Natural hard habitats, such as trees that have fallen into rivers and seas, are already well recognized for impacting the richness of the water into which they fall. This study demonstrates that human-caused shipwrecks have an impact on microbial life beneath the sea.

"Ultimately, these biofilms are what allow harsh ecosystems to evolve into islands of biodiversity," Hamdan explains, as per Science Alert.

Overall, the presence of the shipwrecks boosted microbial richness in the surrounding water and affected the composition and distribution patterns of the biofilms containing bacteria, according to the researchers.

Although further study is needed to explore the phenomena at a wider range of sites, these preliminary findings indicate that shipwrecks are an essential factor in underwater biodiversity.

The researchers behind this recent study believe that other man-made structures, such as oil rigs, may have a similar influence on deep sea microbiomes, and that further research is needed to find out details.

While we are aware that human influences on the bottom are expanding due to various economic applications, scientific discovery is not keeping up with how this alters the biology and chemistry of natural undersea environments, according to Hamdan.

Read more: Anchor from St. Paul's Shipwreck Recovered in Malta, Researchers Claim

Why more shipwrecks being discovered?

Shipwreck hunting has grown more profitable for a handful of reasons, according to David L. Mearns, author of The Shipwreck Hunter: A Lifetime of Extraordinary Discoveries on the Ocean Floor.

For starters, records all across the world have been digitized and are thus more easily accessible.

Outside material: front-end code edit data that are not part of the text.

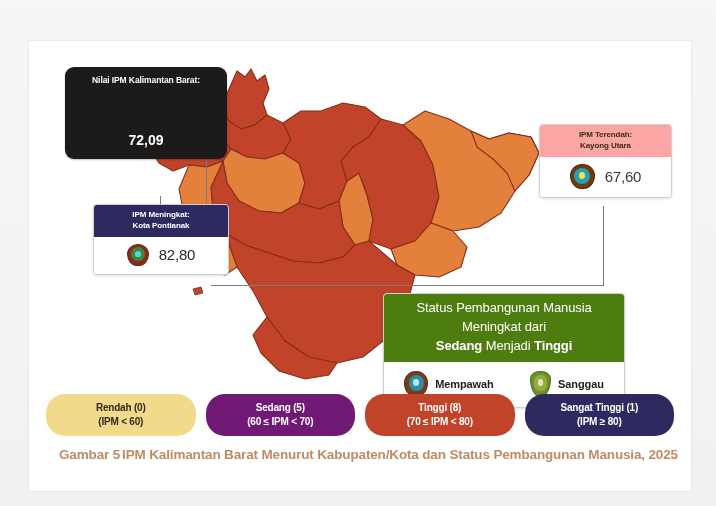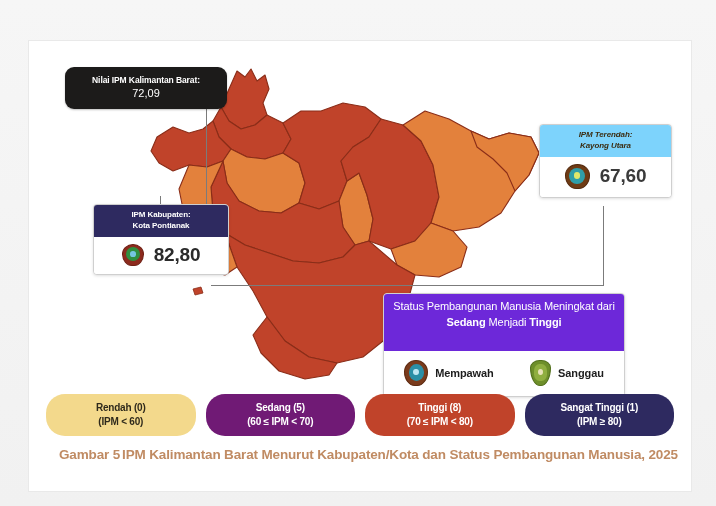--- a/index.html
+++ b/index.html
@@ -27,51 +27,51 @@
   .callout{position:absolute;}
 
   #callout-province{
     left:22px;top:26px;width:150px;
     background:#1c1b1a;border-radius:9px;
     padding:8px 6px 9px 6px;
     text-align:center;color:#ffffff;
     box-shadow:0 1px 2px rgba(0,0,0,.25);
   }
   #callout-province .ttl{font-size:8.5px;font-weight:bold;line-height:1.25;letter-spacing:-.1px;}
-  #callout-province .val{font-size:11px;font-weight:normal;line-height:1.35;}
+  #callout-province .val{font-size:14px;font-weight:bold;line-height:1.35;margin-top:45px;}
 
   .connector{position:absolute;background:#7b7b7b;}
 
   .box{
     position:absolute;background:#ffffff;
     border:1px solid #cfcfcf;border-radius:4px;
     box-shadow:0 1px 3px rgba(0,0,0,.13);
     overflow:hidden;
   }
   .box-head{
     text-align:center;padding:5px 4px 5px 4px;
     font-size:8px;font-weight:bold;line-height:1.35;letter-spacing:-.1px;
   }
   .box-body{
     display:flex;align-items:center;justify-content:center;gap:10px;
     padding:7px 8px 8px 8px;background:#fff;
   }
-  .box-val{font-size:19px;font-weight:bold;color:#2a2a2a;letter-spacing:-.2px;}
+  .box-val{font-size:15px;font-weight:normal;color:#2a2a2a;letter-spacing:-.2px;}
 
   #callout-highest{left:50px;top:163px;width:134px;}
   #callout-highest .box-head{background:#2e2a60;color:#ffffff;}
 
   #callout-lowest{left:496px;top:83px;width:131px;}
-  #callout-lowest .box-head{background:#7dd3fc;color:#3b2d12;font-style:italic;}
+  #callout-lowest .box-head{background:#fca5a5;color:#3b2d12;}
   #callout-lowest .box-val{color:#3a3a3a;}
 
   #callout-status{left:340px;top:252px;width:240px;}
   #callout-status .box-head{
-    background:#6d28d9;color:#ffffff;font-weight:normal;
-    font-size:11px;line-height:1.45;padding:5px 8px 20px 8px;
+    background:#4d7c0f;color:#ffffff;font-weight:normal;
+    font-size:13px;line-height:1.45;padding:5px 8px 6px 8px;
   }
   #callout-status .box-head b{font-weight:bold;}
   #callout-status .box-body{gap:8px;justify-content:space-around;padding:9px 6px 10px 6px;}
   .kab{display:flex;align-items:center;gap:7px;}
   .kab-name{font-size:11px;font-weight:bold;color:#1d1d1d;letter-spacing:-.1px;}
 
   
   .emblem{position:relative;display:inline-block;flex:none;}
   .emblem .shield{
     position:absolute;left:0;top:0;right:0;bottom:0;
@@ -189,21 +189,21 @@
     <div class="connector" style="left:168px;top:244px;width:392px;height:1px;"></div>
     <div class="connector" style="left:560px;top:165px;width:1px;height:80px;"></div>
 
     <div id="callout-province" class="callout">
       <div class="ttl">Nilai IPM Kalimantan Barat:</div>
       <div class="val">72,09</div>
     </div>
 
     <div id="callout-highest" class="box callout">
       <div class="box-head">
-        <div>IPM Kabupaten:</div>
+        <div>IPM Meningkat:</div>
         <div>Kota Pontianak</div>
       </div>
       <div class="box-body">
         <span class="emblem em-pontianak">
           <span class="shield"></span>
             <span class="inner"></span>
             <span class="dot"></span>
         </span>
         <span class="box-val">82,80</span>
       </div>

Second, underwater remote technology has improved to the point where the actual labor of searching for wrecks is considerably more efficient.

The wreck of Ernest Shackleton's Antarctic expedition ship Endurance has discovered in March 2022 thanks to the deployment of cutting-edge technology and a search craft capable of slapping away ice with ease that Shackleton could only dream of in 1915.

The SA Agulhas, constructed in 2012 to feed South Africa's Antarctic outposts, was well fitted to battle its way through the infamously difficult sea ice of the Weddell Sea, where Endurance had been crushed 107 years previously.